Entries shown>

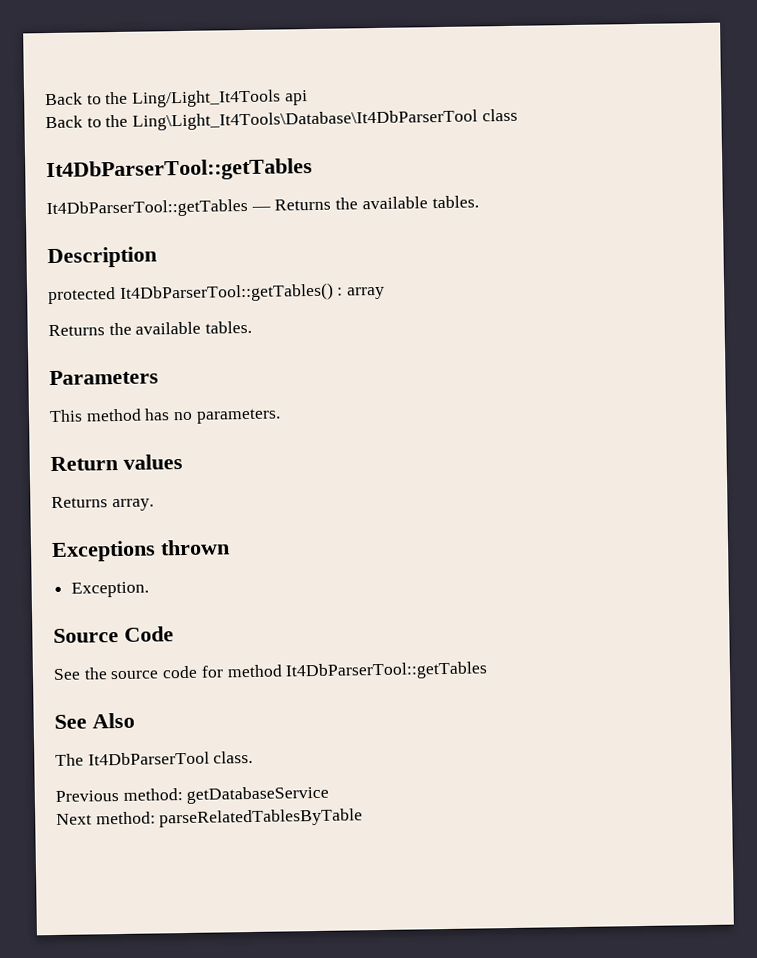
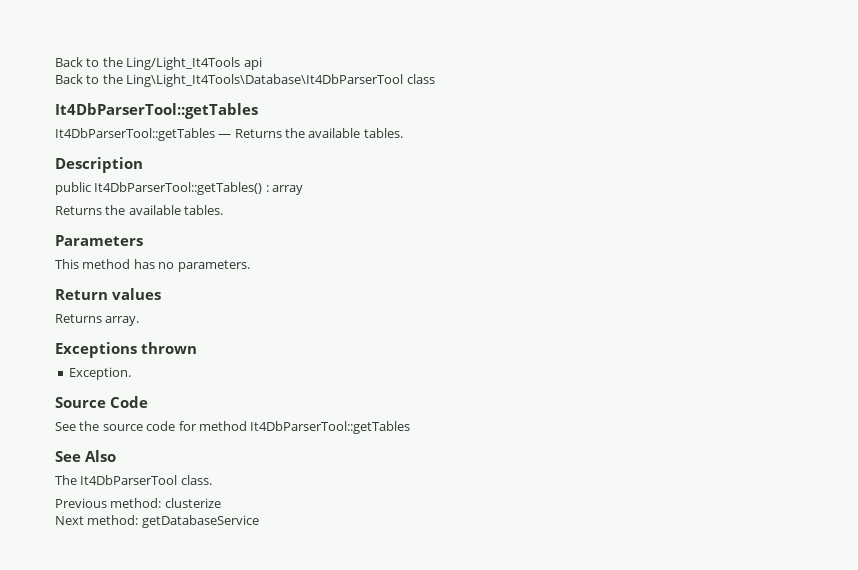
[48,287,116,305] protected -> [55,182,91,195] public
[186,785,330,804] getDatabaseService -> [164,498,221,508] clusterize
[159,808,364,828] parseRelatedTablesByTable -> [141,515,259,528] getDatabaseService

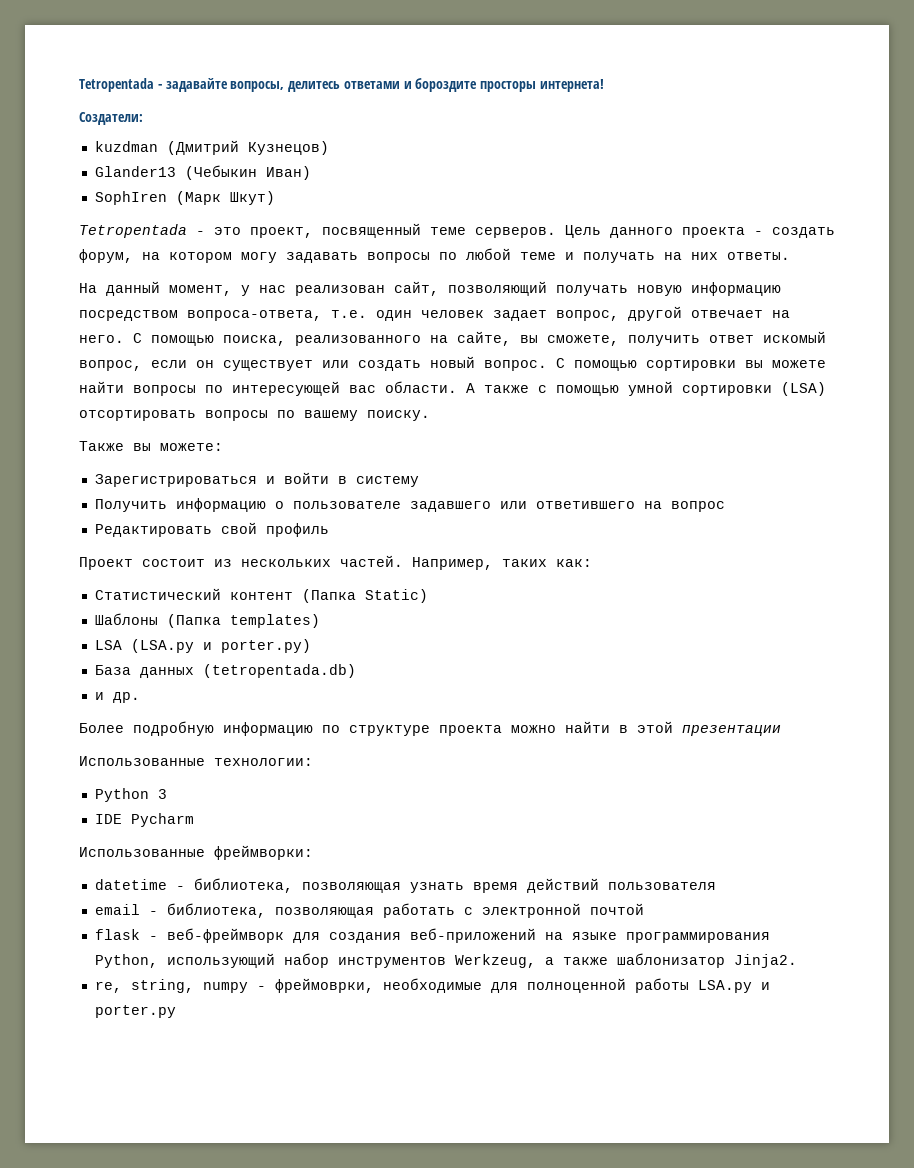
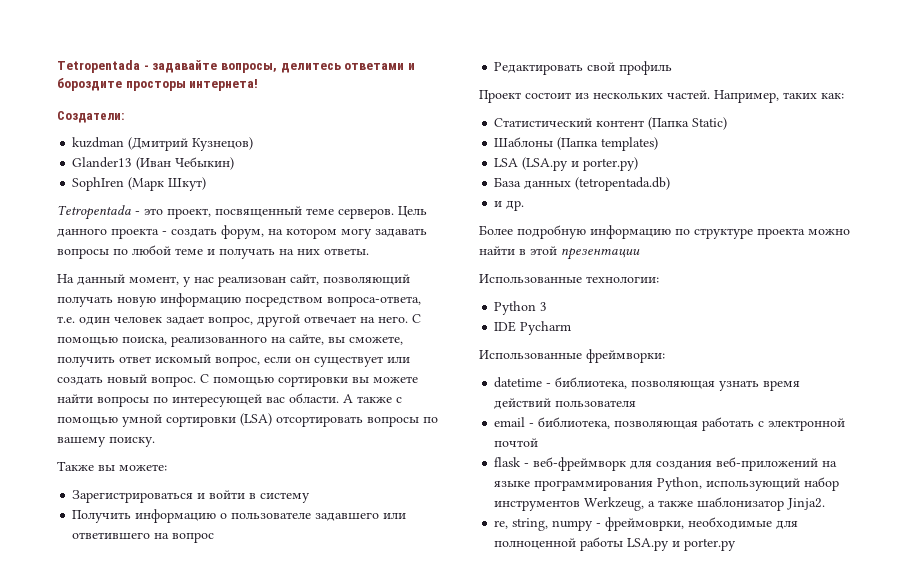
[184,165,311,180] (Чебыкин Иван) -> [136,157,235,170] (Иван Чебыкин)

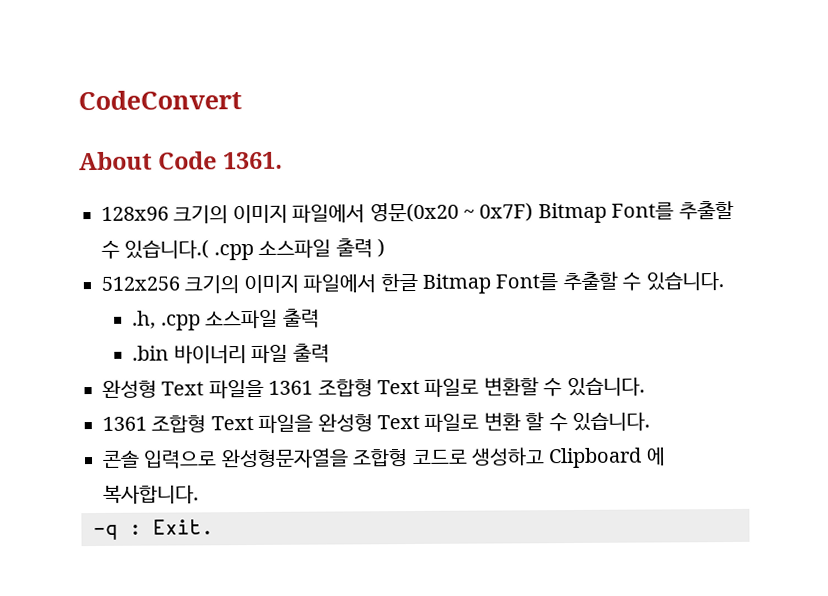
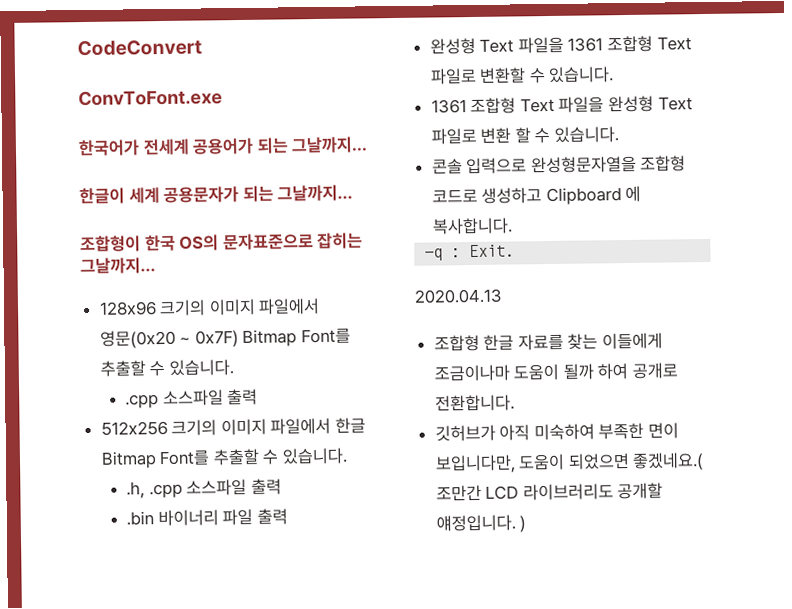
[79,151,283,171] About Code 1361. -> [78,89,223,107] [78,136,369,157] [79,184,354,205] [80,232,364,253] [80,257,156,275] ConvToFont.exe // 한국어가 전세계 공용어가 되는 그날까지... // 한글이 세계 공용문자가 되는 그날까지... // 조합형이 한국 OS의 문자표준으로 잡히는 그날까지...
[124,238,385,261] 있습니다.( .cpp 소스파일 출력 ) -> [168,359,234,376] [125,388,259,409] 있습니다. // .cpp 소스파일 출력
(214, 527) none -> [414,288,502,304] [433,332,664,352] [433,362,679,382] [434,394,515,412] [434,422,680,442] [434,452,705,474] [435,482,664,502] [435,514,527,533] // 2020.04.13 // 조합형 한글 자료를 찾는 이들에게 조금이나마 도움이 될까 하여 공개로 전환합니다. // 깃허브가 아직 미숙하여 부족한 면이 보입니다만, 도움이 되었으면 좋겠네요.( 조만간 LCD 라이브러리도 공개할 얘정입니다. )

What you have to do> Please reproduce the entries above exactly, from their first line to the line holding "[124,238,385,261] 있습니다.( .cpp" inclusive, and nothing else; the pictures stay out.

Response to this exercise>
[48,287,116,305] protected -> [55,182,91,195] public
[186,785,330,804] getDatabaseService -> [164,498,221,508] clusterize
[159,808,364,828] parseRelatedTablesByTable -> [141,515,259,528] getDatabaseService

[184,165,311,180] (Чебыкин Иван) -> [136,157,235,170] (Иван Чебыкин)

[79,151,283,171] About Code 1361. -> [78,89,223,107] [78,136,369,157] [79,184,354,205] [80,232,364,253] [80,257,156,275] ConvToFont.exe // 한국어가 전세계 공용어가 되는 그날까지... // 한글이 세계 공용문자가 되는 그날까지... // 조합형이 한국 OS의 문자표준으로 잡히는 그날까지...
[124,238,385,261] 있습니다.( .cpp 소스파일 출력 ) -> [168,359,234,376] [125,388,259,409] 있습니다. // .cpp 소스파일 출력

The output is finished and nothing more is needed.